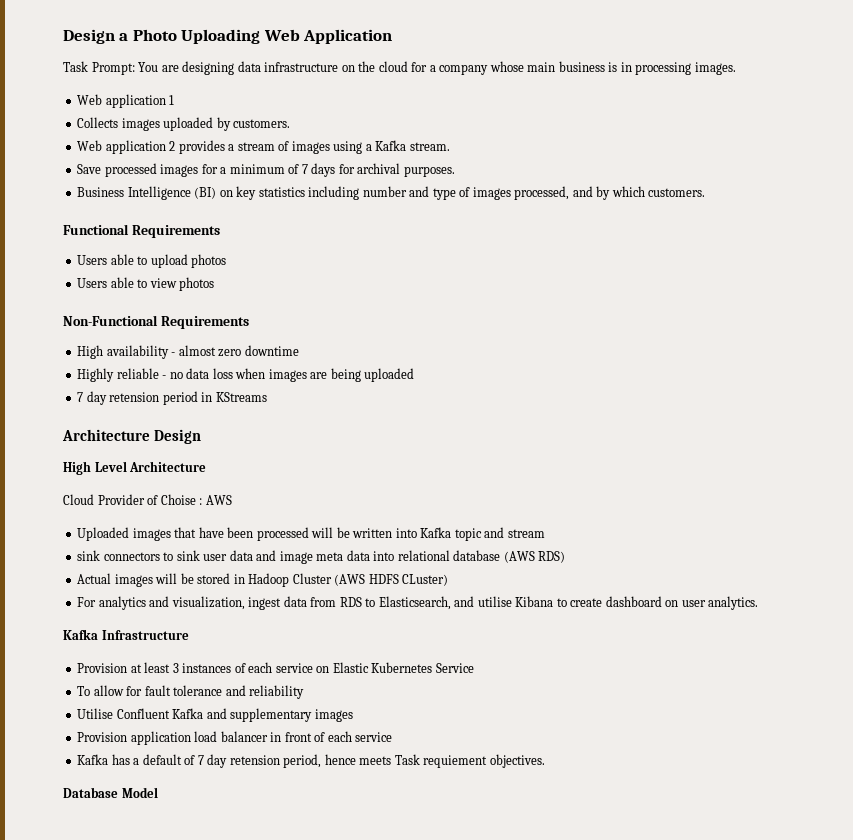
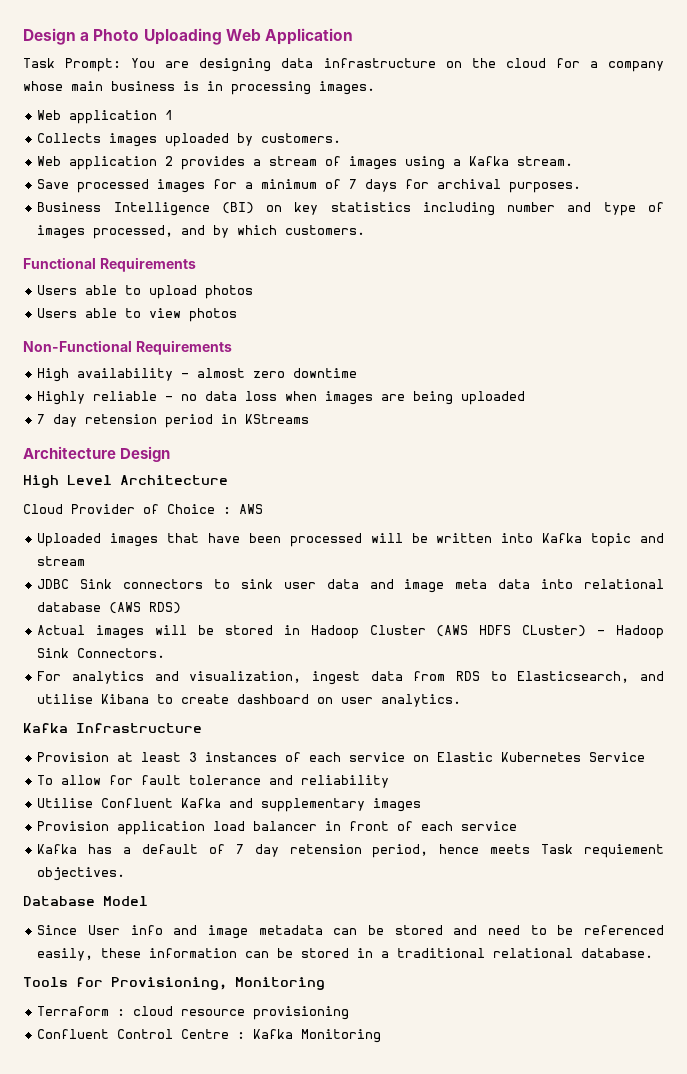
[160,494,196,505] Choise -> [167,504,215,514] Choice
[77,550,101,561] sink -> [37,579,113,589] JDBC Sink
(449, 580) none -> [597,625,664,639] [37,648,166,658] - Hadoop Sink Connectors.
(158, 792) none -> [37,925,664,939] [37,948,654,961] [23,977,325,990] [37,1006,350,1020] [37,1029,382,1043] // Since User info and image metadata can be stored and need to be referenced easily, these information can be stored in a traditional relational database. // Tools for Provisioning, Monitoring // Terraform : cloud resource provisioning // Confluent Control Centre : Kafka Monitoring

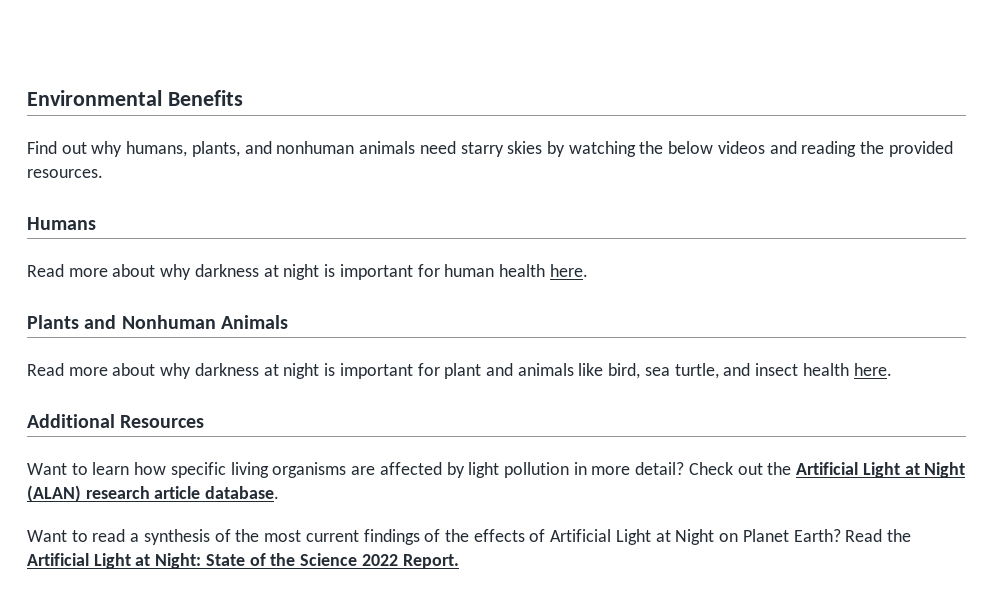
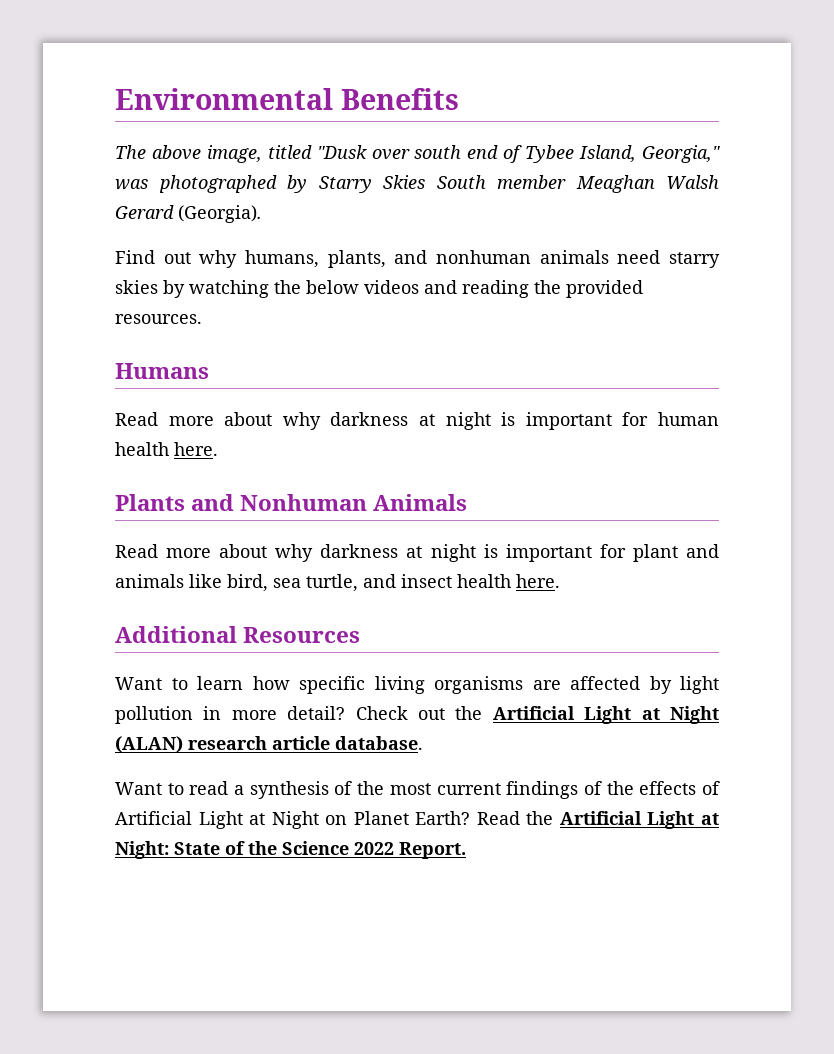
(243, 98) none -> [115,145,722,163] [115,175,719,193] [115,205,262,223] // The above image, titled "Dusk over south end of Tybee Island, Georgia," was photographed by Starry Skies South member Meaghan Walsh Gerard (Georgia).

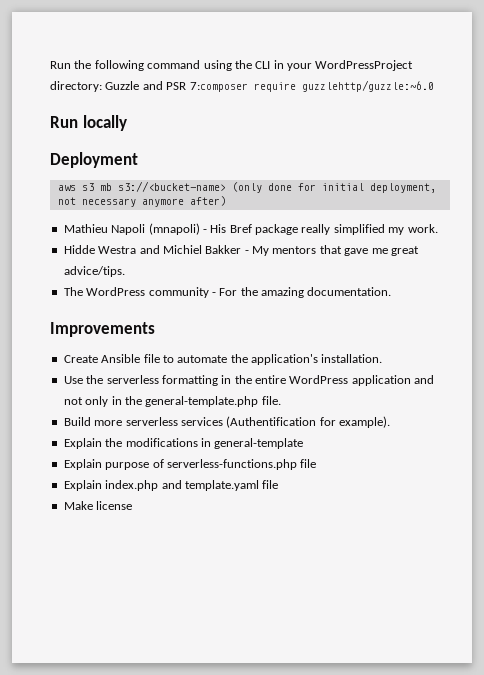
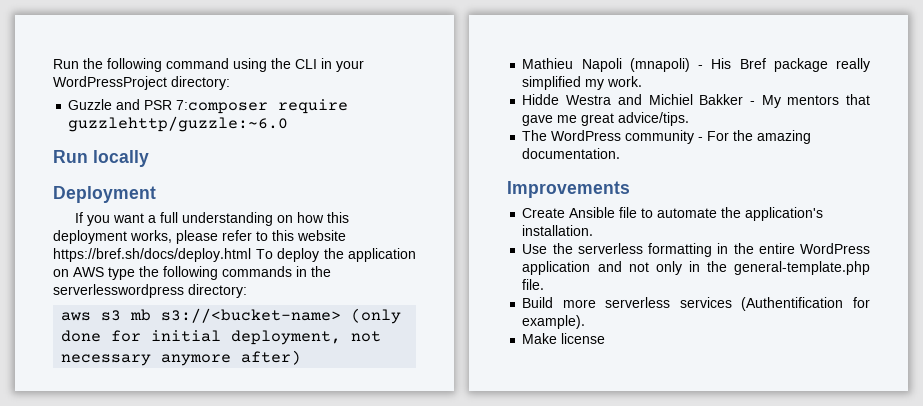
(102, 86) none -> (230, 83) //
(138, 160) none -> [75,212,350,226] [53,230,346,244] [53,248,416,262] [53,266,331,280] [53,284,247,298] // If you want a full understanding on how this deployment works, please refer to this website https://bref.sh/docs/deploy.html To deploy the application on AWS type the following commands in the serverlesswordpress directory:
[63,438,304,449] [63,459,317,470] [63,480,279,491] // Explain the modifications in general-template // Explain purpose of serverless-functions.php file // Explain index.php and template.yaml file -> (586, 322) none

### [What this task involves]
Read the data above. Pull out each line in which the string "image" appears.

### [Answer for the task]
(158, 792) none -> [37,925,664,939] [37,948,654,961] [23,977,325,990] [37,1006,350,1020] [37,1029,382,1043] // Since User info and image metadata can be stored and need to be referenced easily, these information can be stored in a traditional relational database. // Tools for Provisioning, Monitoring // Terraform : cloud resource provisioning // Confluent Control Centre : Kafka Monitoring
(243, 98) none -> [115,145,722,163] [115,175,719,193] [115,205,262,223] // The above image, titled "Dusk over south end of Tybee Island, Georgia," was photographed by Starry Skies South member Meaghan Walsh Gerard (Georgia).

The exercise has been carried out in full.